*Problem description*: Working from the records below, repeat exactly the lines starting at the line that contains "[176,341,223,352] Laravel ->" and ending at the line that contains "[240,431,408,444] unit test", inclusive.

*Data shown*:
--*--

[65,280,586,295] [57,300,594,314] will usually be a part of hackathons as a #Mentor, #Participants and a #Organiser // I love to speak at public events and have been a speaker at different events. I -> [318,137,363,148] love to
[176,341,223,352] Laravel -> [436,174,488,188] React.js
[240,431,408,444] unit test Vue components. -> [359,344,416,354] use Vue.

--*--

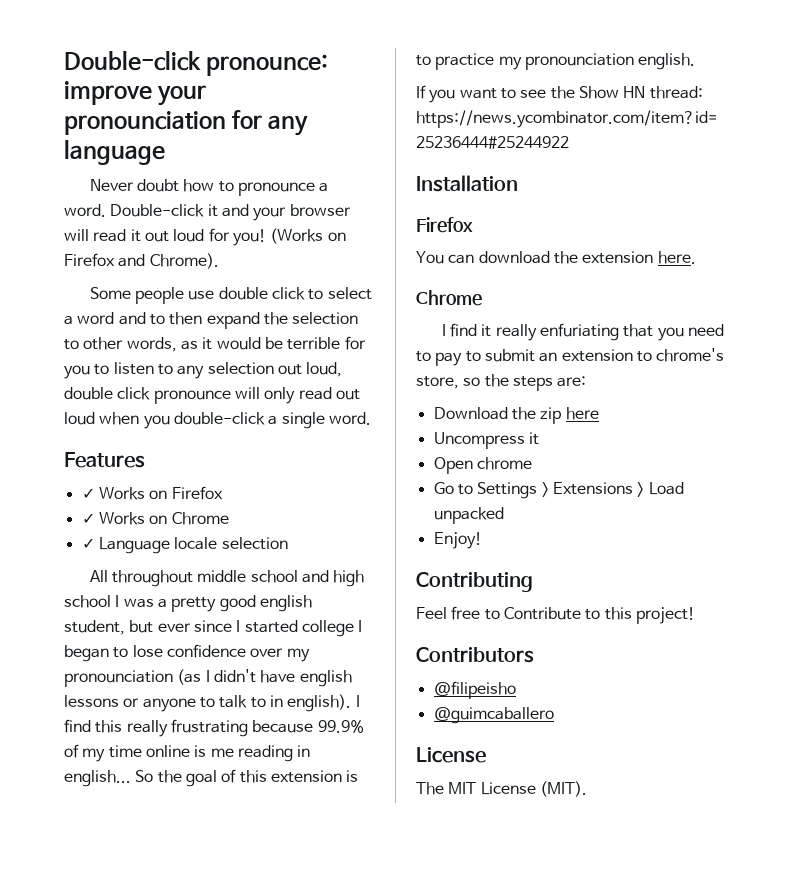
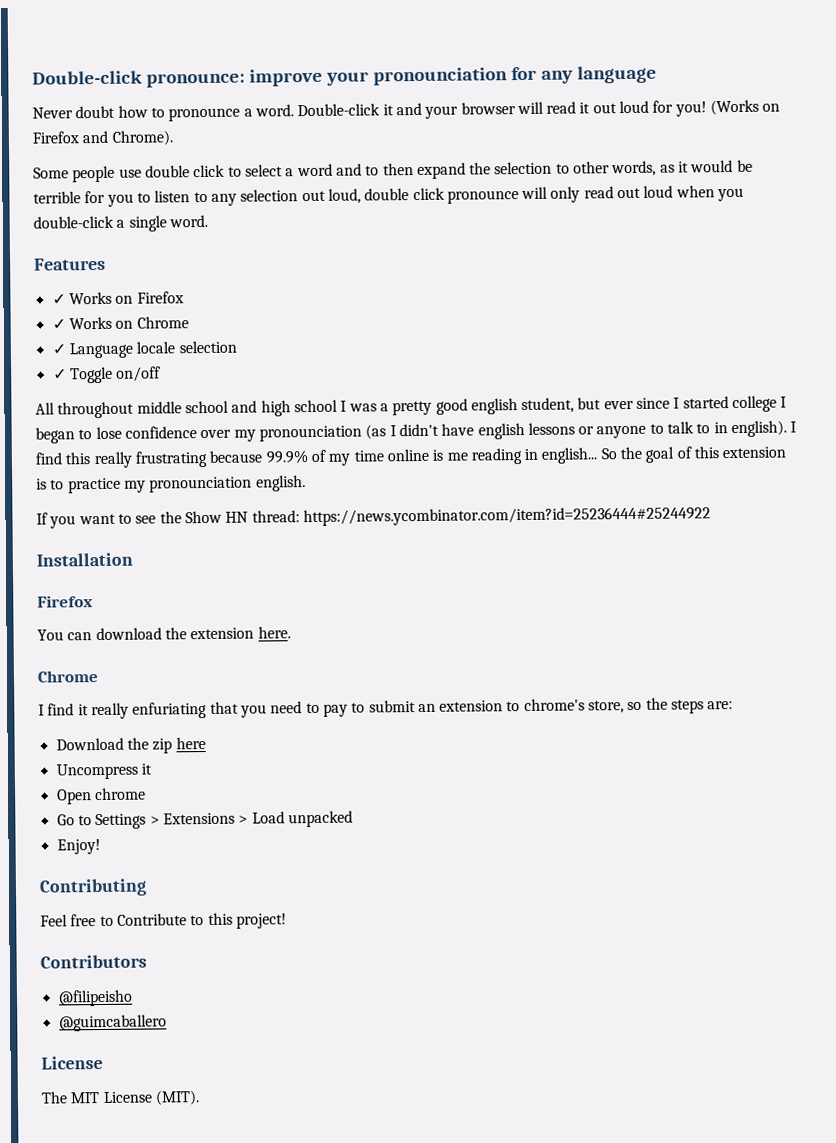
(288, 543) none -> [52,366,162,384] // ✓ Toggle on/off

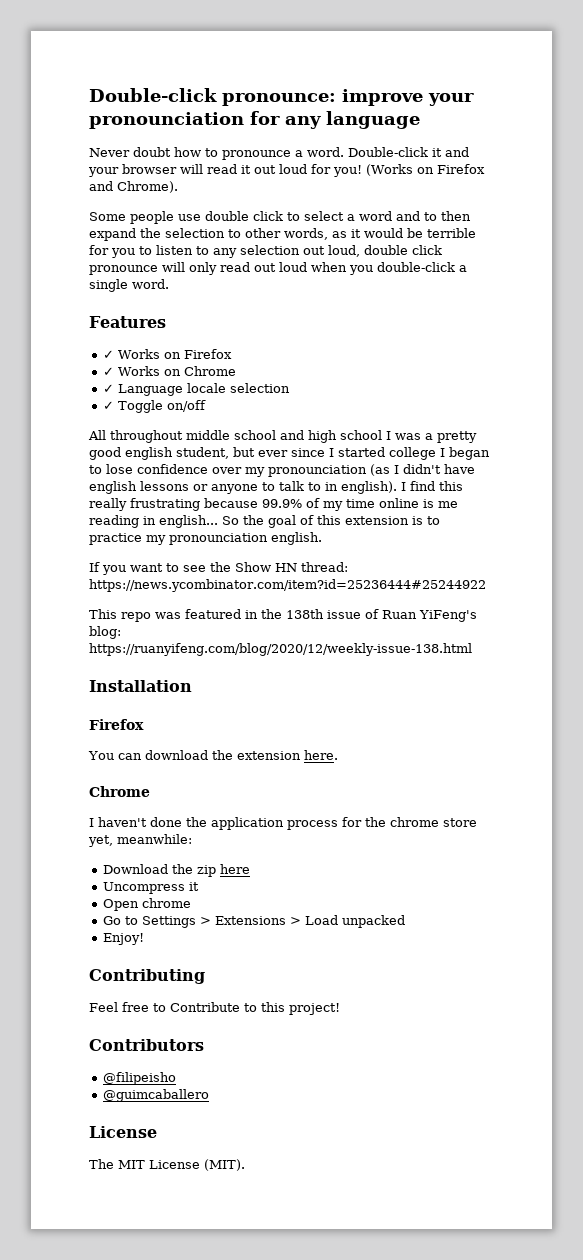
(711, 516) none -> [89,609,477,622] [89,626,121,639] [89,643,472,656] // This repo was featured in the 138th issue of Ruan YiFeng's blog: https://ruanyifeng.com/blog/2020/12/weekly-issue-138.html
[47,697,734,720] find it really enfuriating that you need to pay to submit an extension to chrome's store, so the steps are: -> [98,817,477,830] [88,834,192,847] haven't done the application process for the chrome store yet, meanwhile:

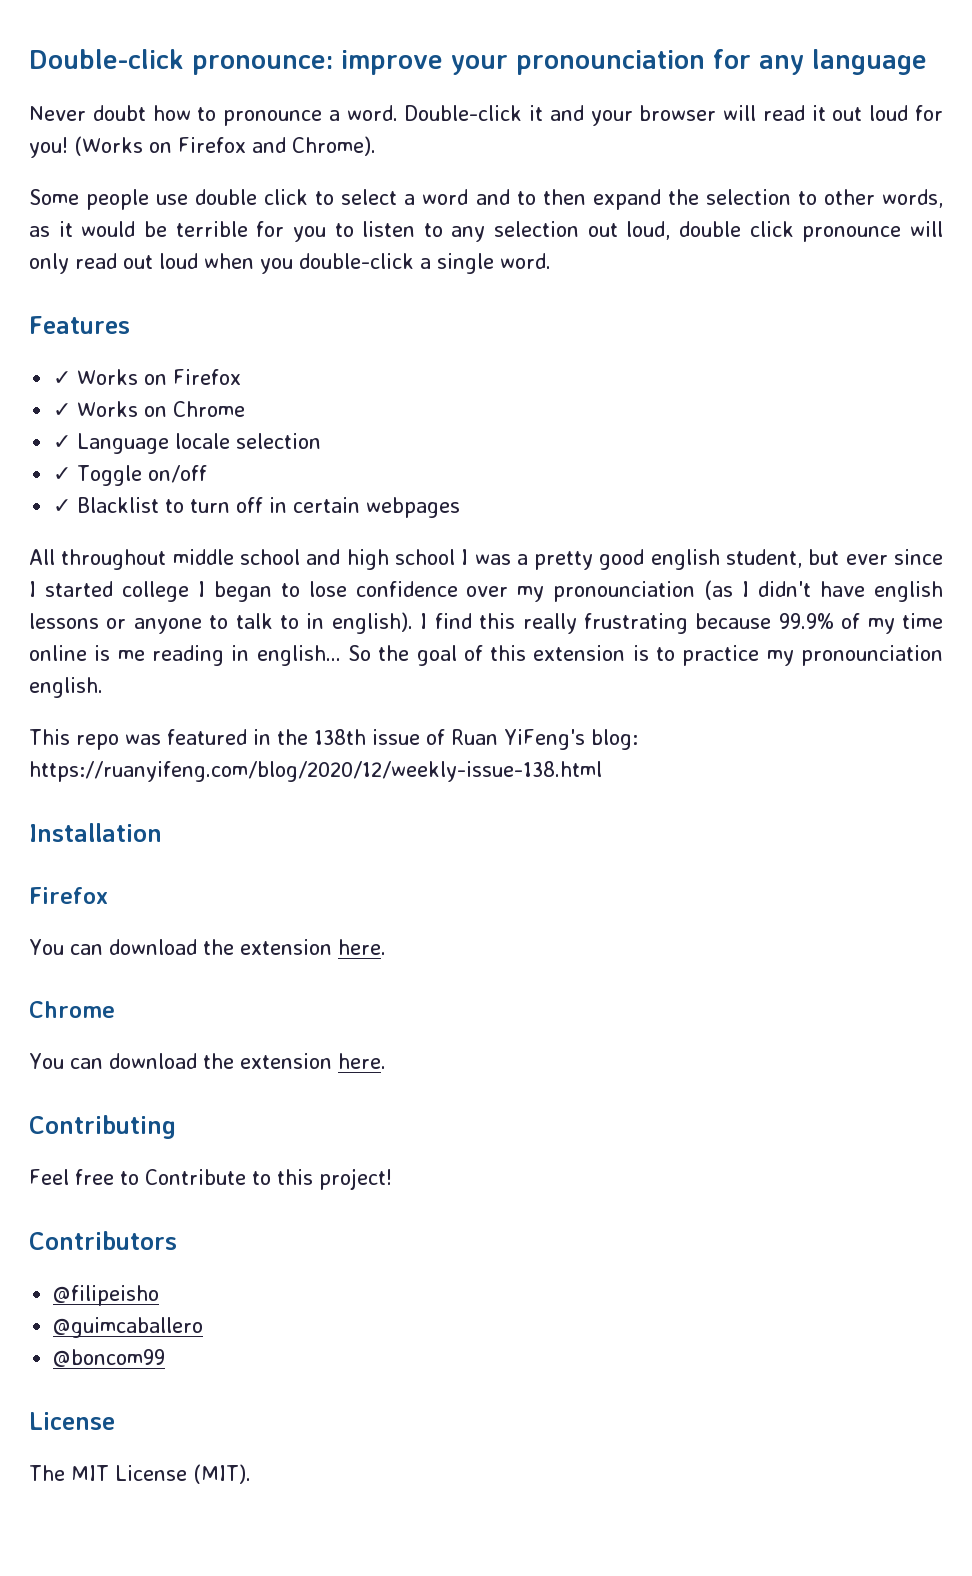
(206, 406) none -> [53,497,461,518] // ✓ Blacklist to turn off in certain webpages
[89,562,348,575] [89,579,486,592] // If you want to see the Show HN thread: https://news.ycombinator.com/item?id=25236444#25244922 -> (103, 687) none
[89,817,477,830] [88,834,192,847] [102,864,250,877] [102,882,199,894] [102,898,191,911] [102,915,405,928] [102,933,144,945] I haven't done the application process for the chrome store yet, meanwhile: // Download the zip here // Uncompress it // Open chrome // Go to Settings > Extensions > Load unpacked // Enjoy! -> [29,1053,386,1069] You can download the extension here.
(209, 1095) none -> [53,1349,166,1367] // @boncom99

--*--

*Result*:
[176,341,223,352] Laravel -> [436,174,488,188] React.js
[240,431,408,444] unit test Vue components. -> [359,344,416,354] use Vue.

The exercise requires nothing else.